Your answer must be every line of the data that contains "body".

[Records contained in a dataset]
↓↓↓
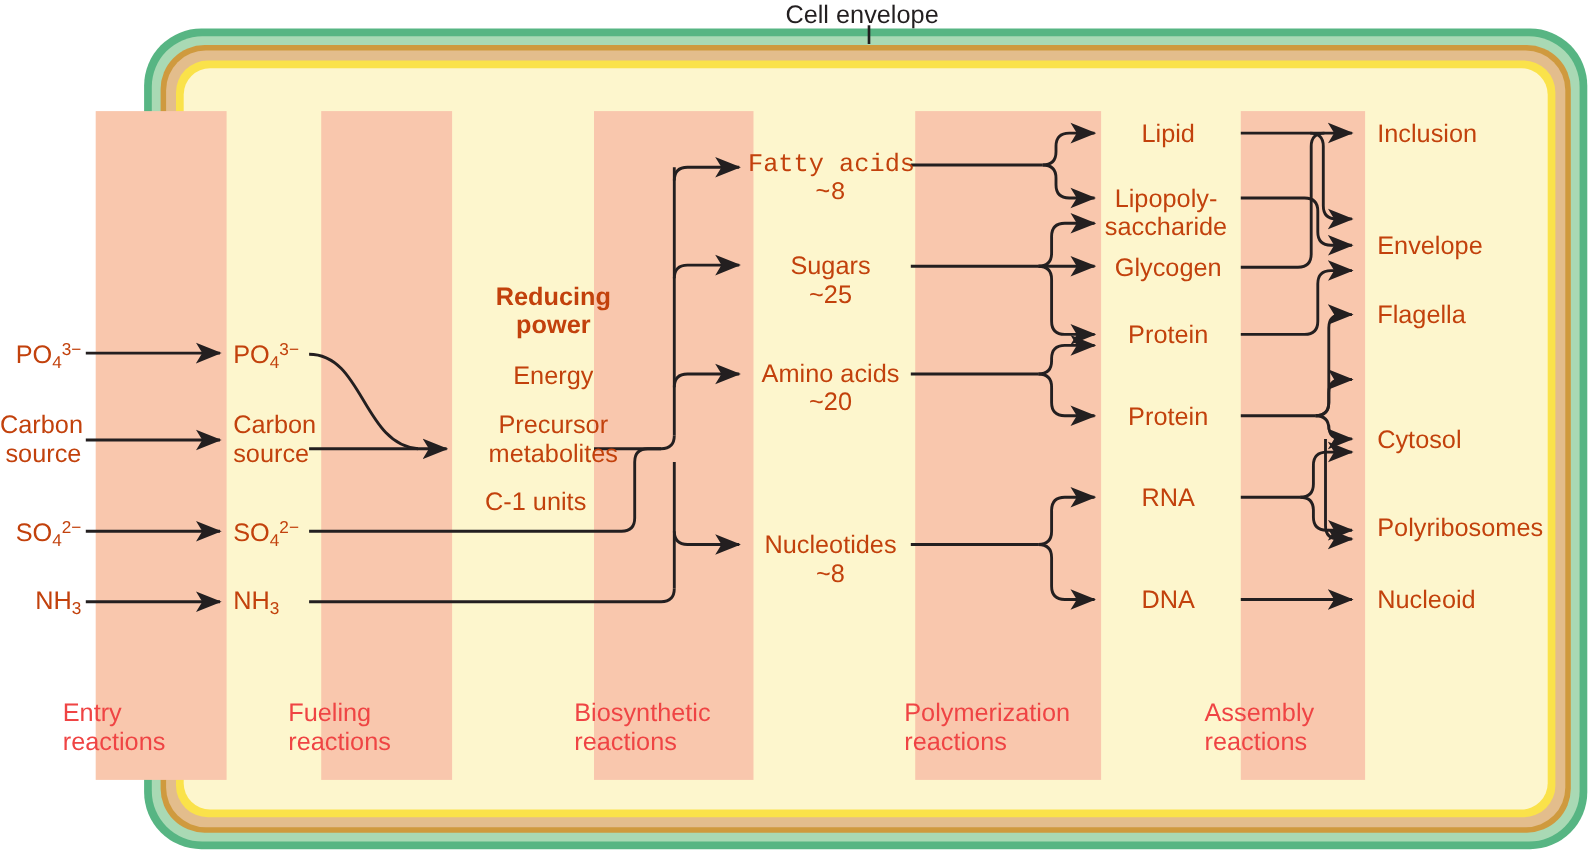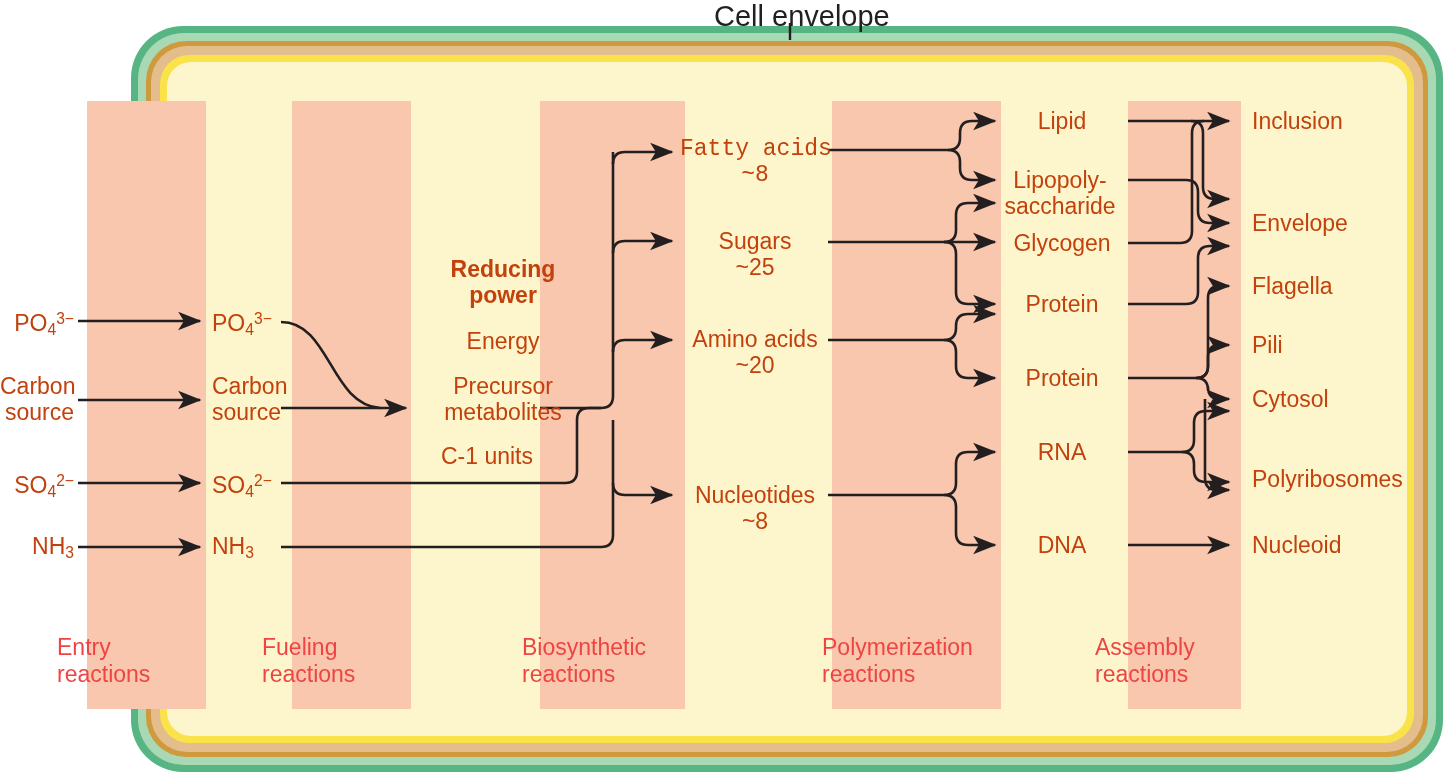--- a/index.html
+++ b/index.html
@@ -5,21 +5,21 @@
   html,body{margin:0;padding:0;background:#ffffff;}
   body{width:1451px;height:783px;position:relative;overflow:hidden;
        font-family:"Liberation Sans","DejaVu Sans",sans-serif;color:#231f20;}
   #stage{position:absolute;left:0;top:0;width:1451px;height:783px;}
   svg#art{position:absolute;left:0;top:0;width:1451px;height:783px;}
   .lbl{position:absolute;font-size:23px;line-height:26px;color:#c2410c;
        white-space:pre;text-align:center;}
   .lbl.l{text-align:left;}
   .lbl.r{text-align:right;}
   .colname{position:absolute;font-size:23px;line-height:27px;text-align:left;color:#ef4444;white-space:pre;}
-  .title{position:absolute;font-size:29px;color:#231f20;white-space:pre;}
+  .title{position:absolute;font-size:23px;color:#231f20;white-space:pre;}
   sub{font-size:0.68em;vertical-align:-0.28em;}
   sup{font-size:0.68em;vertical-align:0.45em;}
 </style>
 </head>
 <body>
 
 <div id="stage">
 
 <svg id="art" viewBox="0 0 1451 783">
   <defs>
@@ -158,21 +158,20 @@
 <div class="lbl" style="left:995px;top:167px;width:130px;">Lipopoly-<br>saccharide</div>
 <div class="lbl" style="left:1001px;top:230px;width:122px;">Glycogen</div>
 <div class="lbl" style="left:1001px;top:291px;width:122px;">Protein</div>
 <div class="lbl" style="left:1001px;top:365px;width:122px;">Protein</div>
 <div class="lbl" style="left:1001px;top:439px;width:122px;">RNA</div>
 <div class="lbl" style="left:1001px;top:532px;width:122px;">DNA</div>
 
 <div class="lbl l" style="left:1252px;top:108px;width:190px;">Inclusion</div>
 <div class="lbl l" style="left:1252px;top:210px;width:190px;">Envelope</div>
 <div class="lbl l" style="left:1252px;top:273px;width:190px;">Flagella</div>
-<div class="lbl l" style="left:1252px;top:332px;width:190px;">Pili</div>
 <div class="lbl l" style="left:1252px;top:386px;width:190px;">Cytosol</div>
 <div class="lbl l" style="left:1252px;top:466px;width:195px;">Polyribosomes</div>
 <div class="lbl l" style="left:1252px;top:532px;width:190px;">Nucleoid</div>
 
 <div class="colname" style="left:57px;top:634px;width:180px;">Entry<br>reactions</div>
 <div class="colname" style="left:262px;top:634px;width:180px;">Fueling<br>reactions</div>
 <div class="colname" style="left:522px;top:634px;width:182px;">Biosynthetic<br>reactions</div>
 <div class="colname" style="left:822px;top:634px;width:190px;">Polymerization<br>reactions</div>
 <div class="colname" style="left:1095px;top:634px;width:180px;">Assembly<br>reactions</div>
↑↑↑
Task output:
   html,body{margin:0;padding:0;background:#ffffff;}
   body{width:1451px;height:783px;position:relative;overflow:hidden;
 <body>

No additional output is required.